**WHAT TO PRODUCE:**
Find the line containing "the generated Excel)." in the material below; copy that line and all following lines exactly.

**DATA:**
= Beginning of Section =

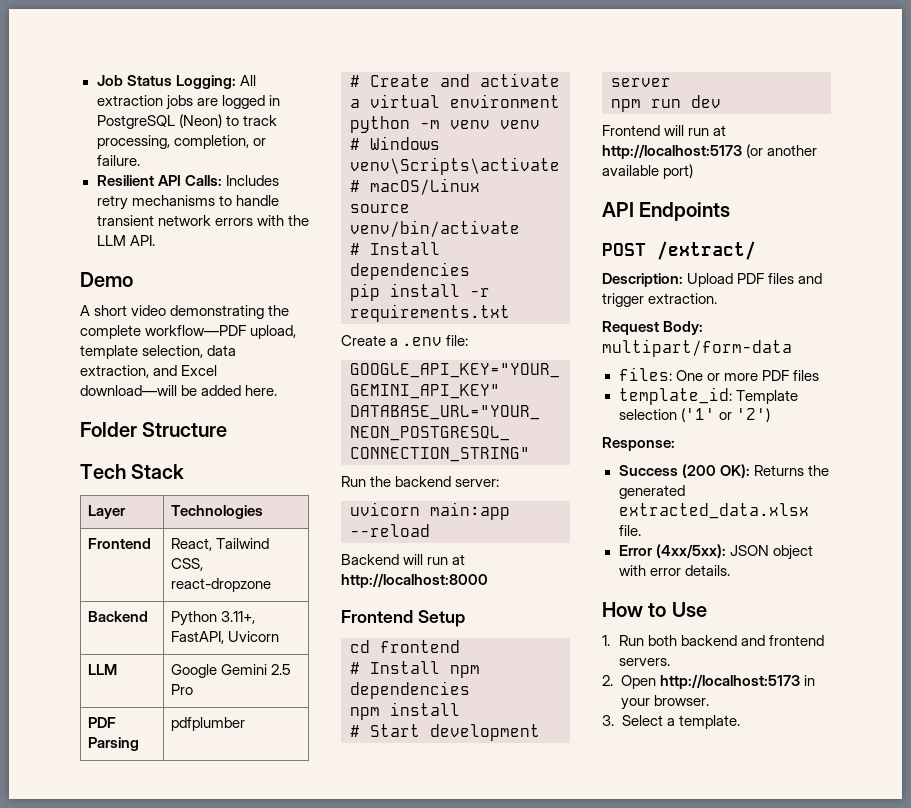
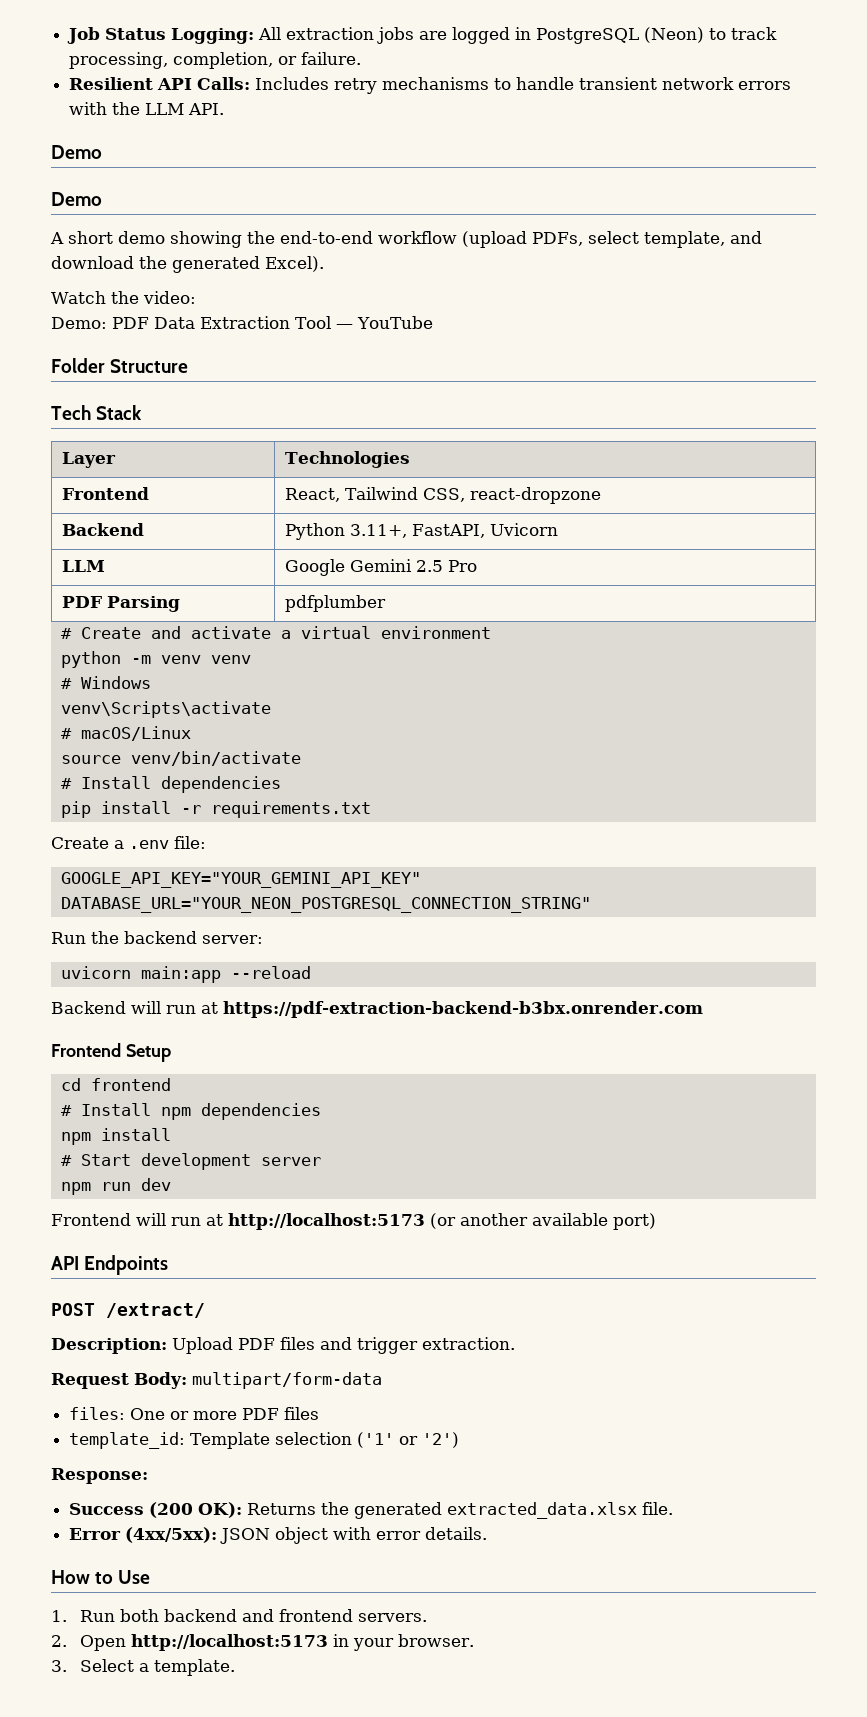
  Resilient API Calls: Includes retry mechanisms to handle transient network errors with the LLM API.
+ Demo
- A short video demonstrating the complete workflow—PDF upload, template selection, data extraction, and Excel download—will be added here.
+ A short demo showing the end-to-end workflow (upload PDFs, select template, and download the generated Excel).
+ Watch the video:
+ Demo: PDF Data Extraction Tool — YouTube
- Backend will run at http://localhost:8000
+ Backend will run at https://pdf-extraction-backend-b3bx.onrender.com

= End of Section =

**TASK SOLUTION:**
+ A short demo showing the end-to-end workflow (upload PDFs, select template, and download the generated Excel).
+ Watch the video:
+ Demo: PDF Data Extraction Tool — YouTube
- Backend will run at http://localhost:8000
+ Backend will run at https://pdf-extraction-backend-b3bx.onrender.com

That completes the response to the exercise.